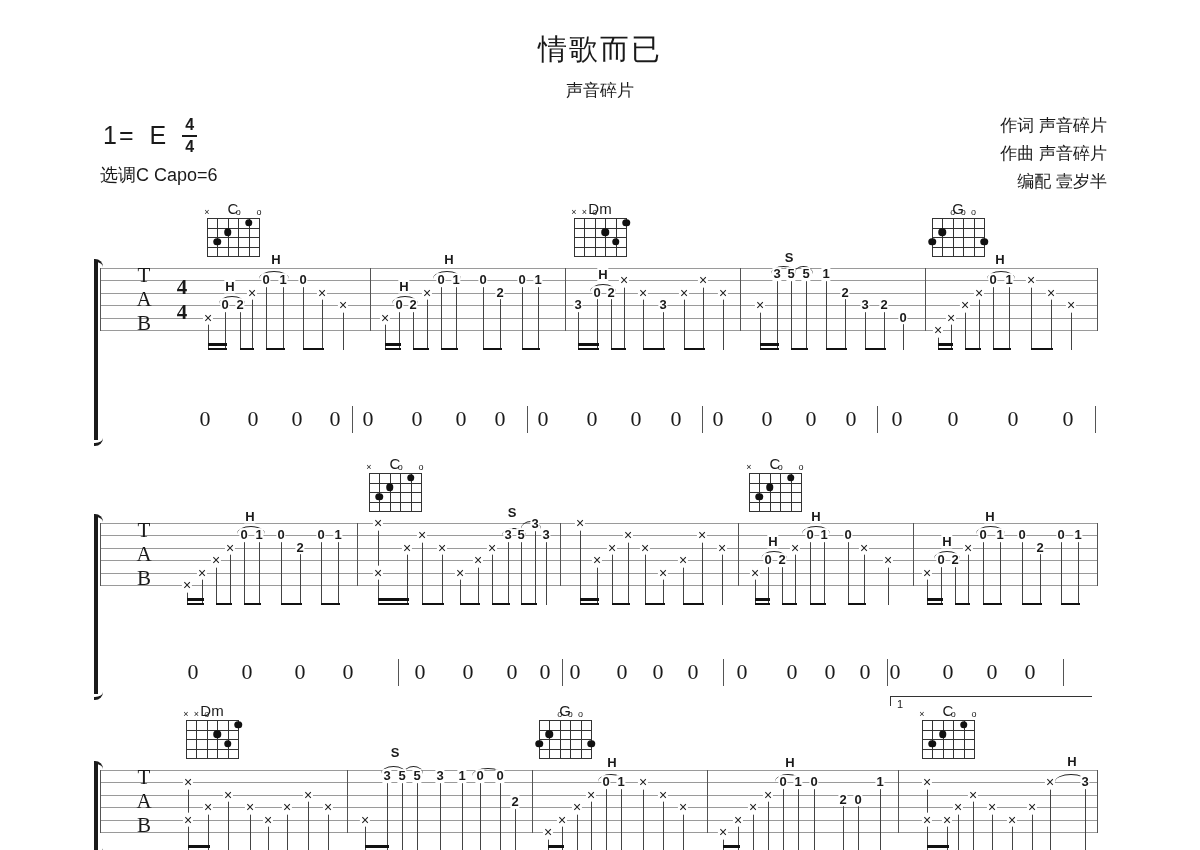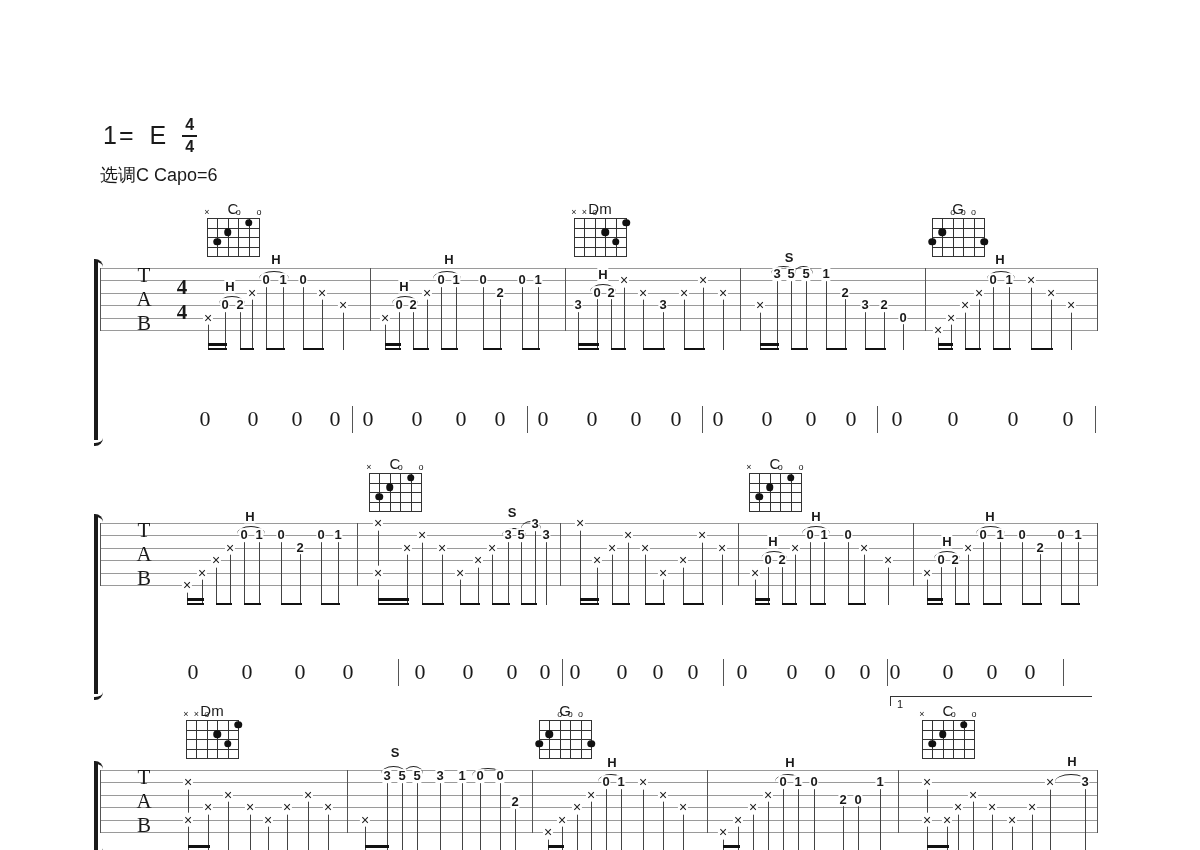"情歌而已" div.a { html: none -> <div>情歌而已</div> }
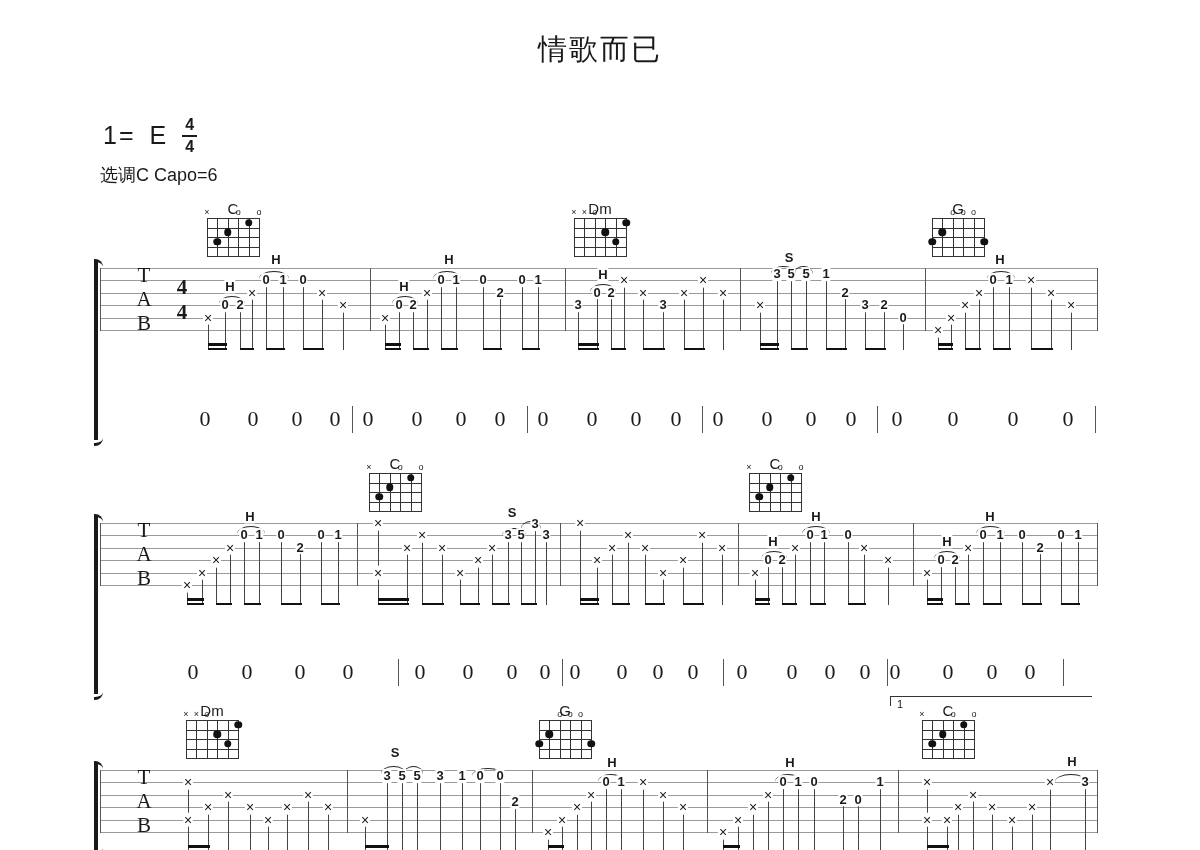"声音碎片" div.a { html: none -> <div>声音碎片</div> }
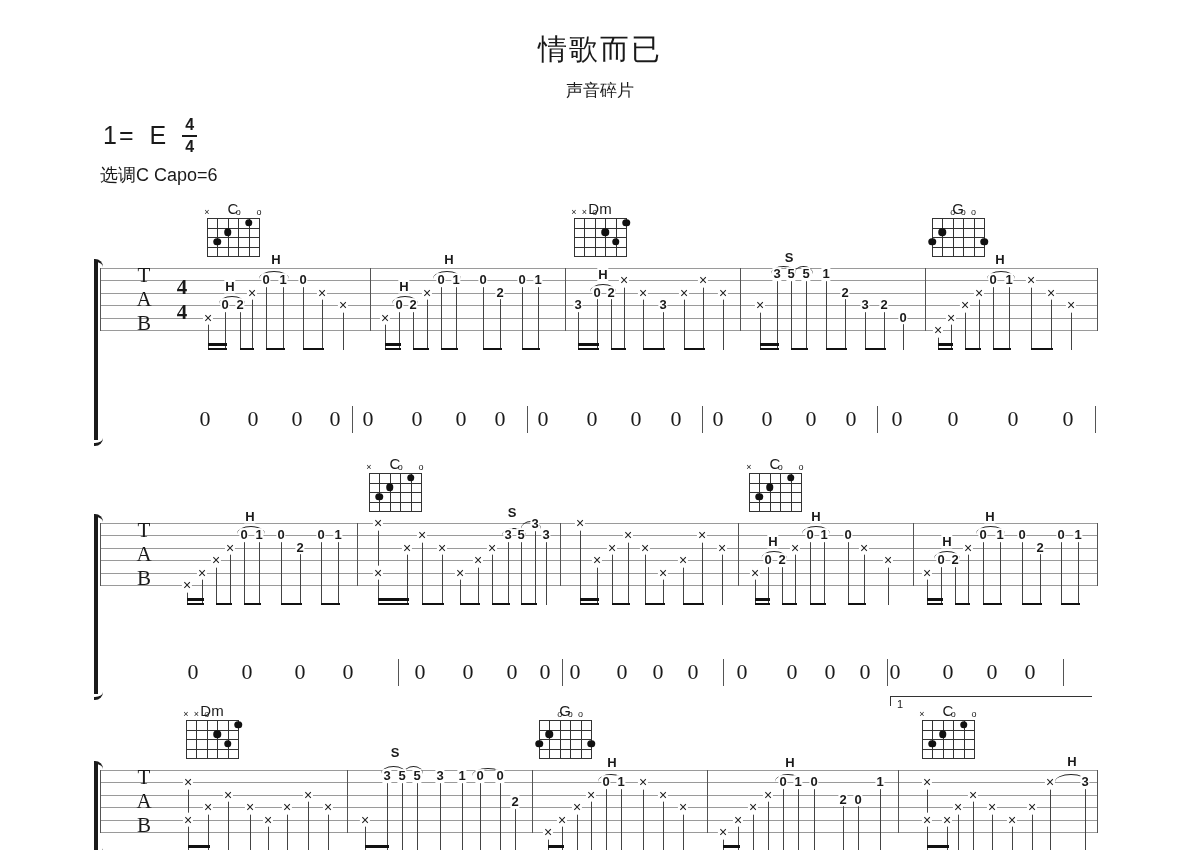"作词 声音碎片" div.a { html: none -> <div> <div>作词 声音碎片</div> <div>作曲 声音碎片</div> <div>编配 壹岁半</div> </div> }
* * *
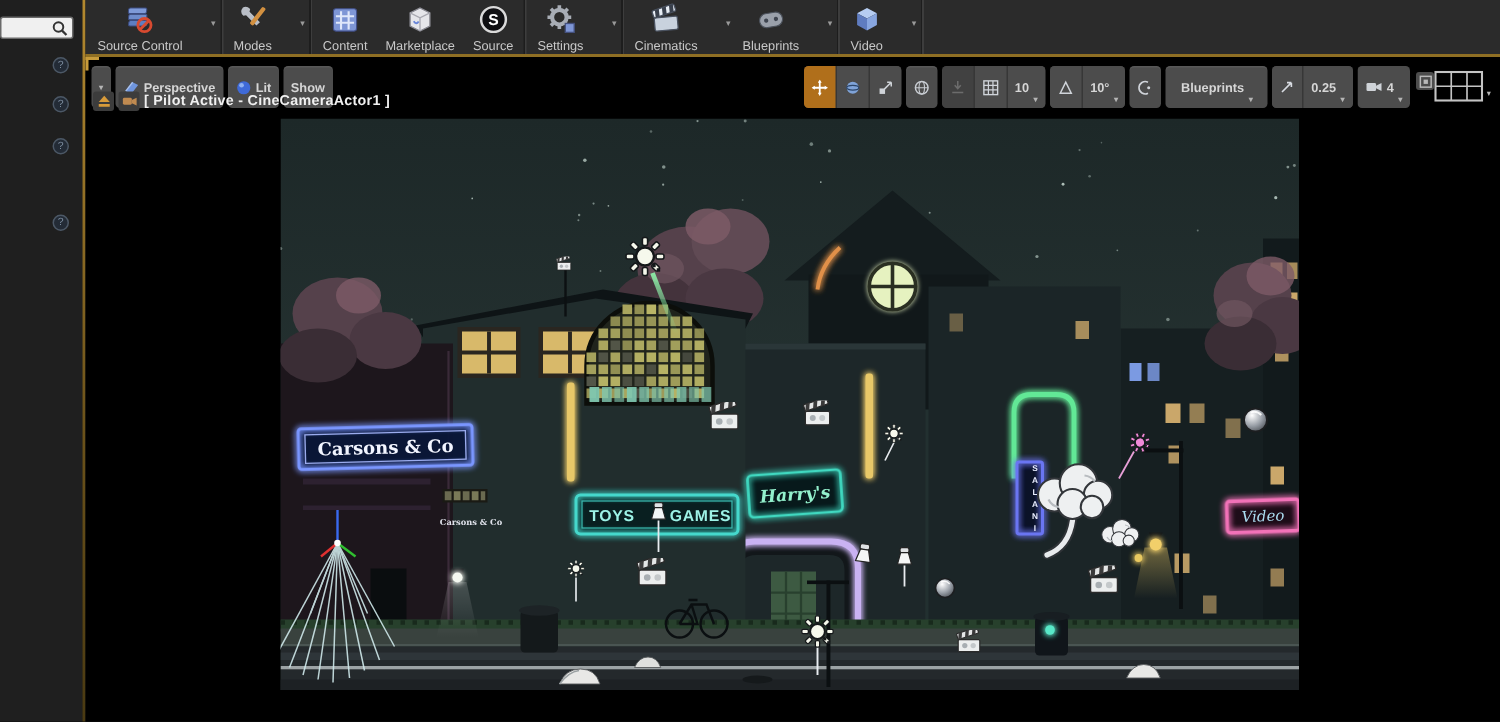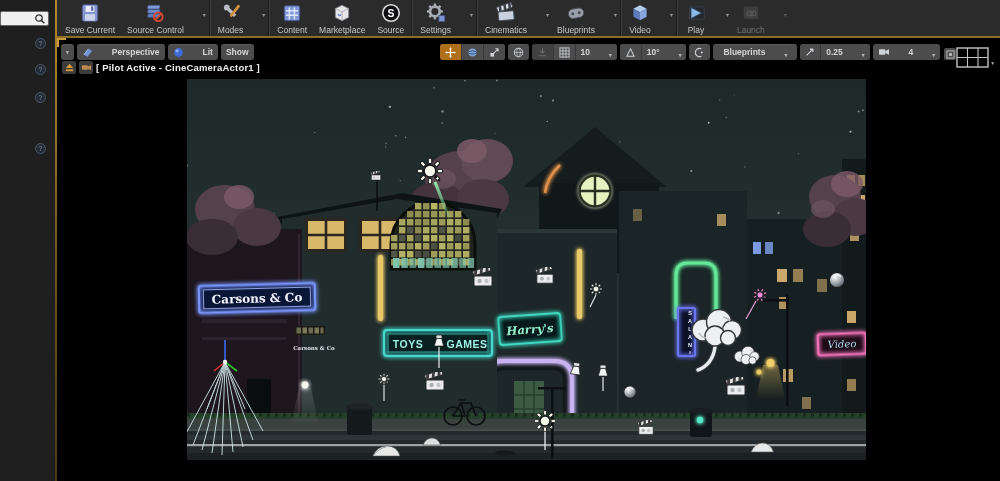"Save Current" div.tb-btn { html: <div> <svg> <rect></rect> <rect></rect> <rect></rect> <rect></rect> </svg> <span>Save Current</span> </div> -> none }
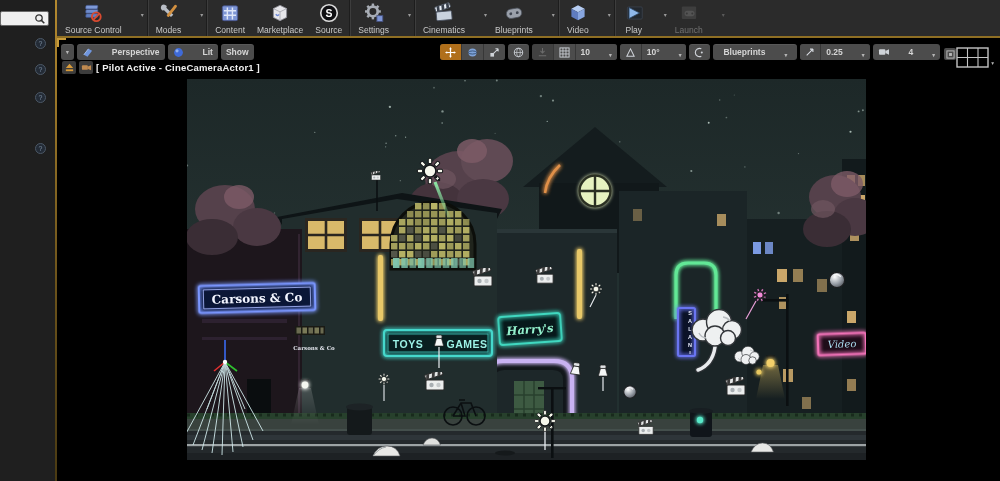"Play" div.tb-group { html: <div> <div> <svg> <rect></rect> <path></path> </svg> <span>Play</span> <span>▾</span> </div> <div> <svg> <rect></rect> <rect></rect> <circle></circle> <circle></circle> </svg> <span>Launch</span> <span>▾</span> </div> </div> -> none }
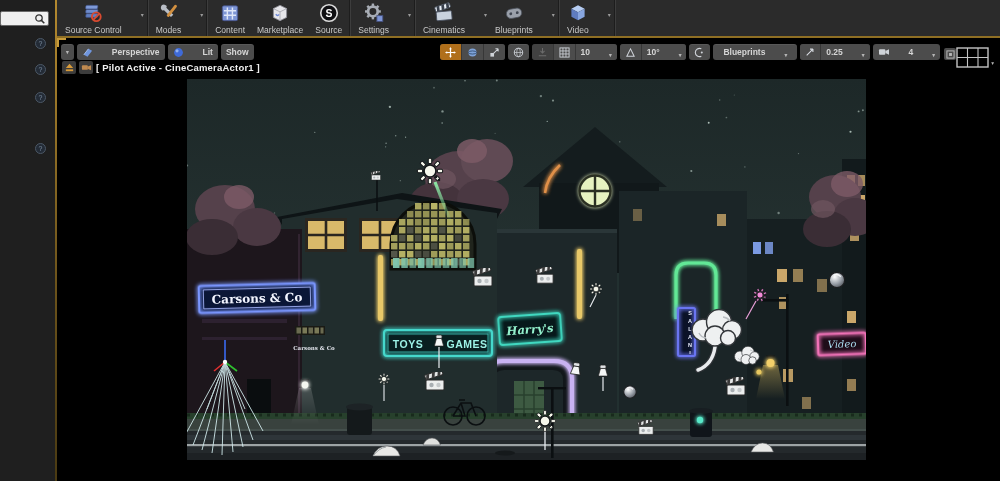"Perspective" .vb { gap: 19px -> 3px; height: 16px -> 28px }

> _ASSIGNED TASK_:
Because only one stretch of the records is wanted, please output the lines from the one holding "html: <div> <div>" through the one holding "gap: 19px ->" exactly, both included, and leave every picture out.

> _TASK SOLUTION_:
"Play" div.tb-group { html: <div> <div> <svg> <rect></rect> <path></path> </svg> <span>Play</span> <span>▾</span> </div> <div> <svg> <rect></rect> <rect></rect> <circle></circle> <circle></circle> </svg> <span>Launch</span> <span>▾</span> </div> </div> -> none }
"Perspective" .vb { gap: 19px -> 3px; height: 16px -> 28px }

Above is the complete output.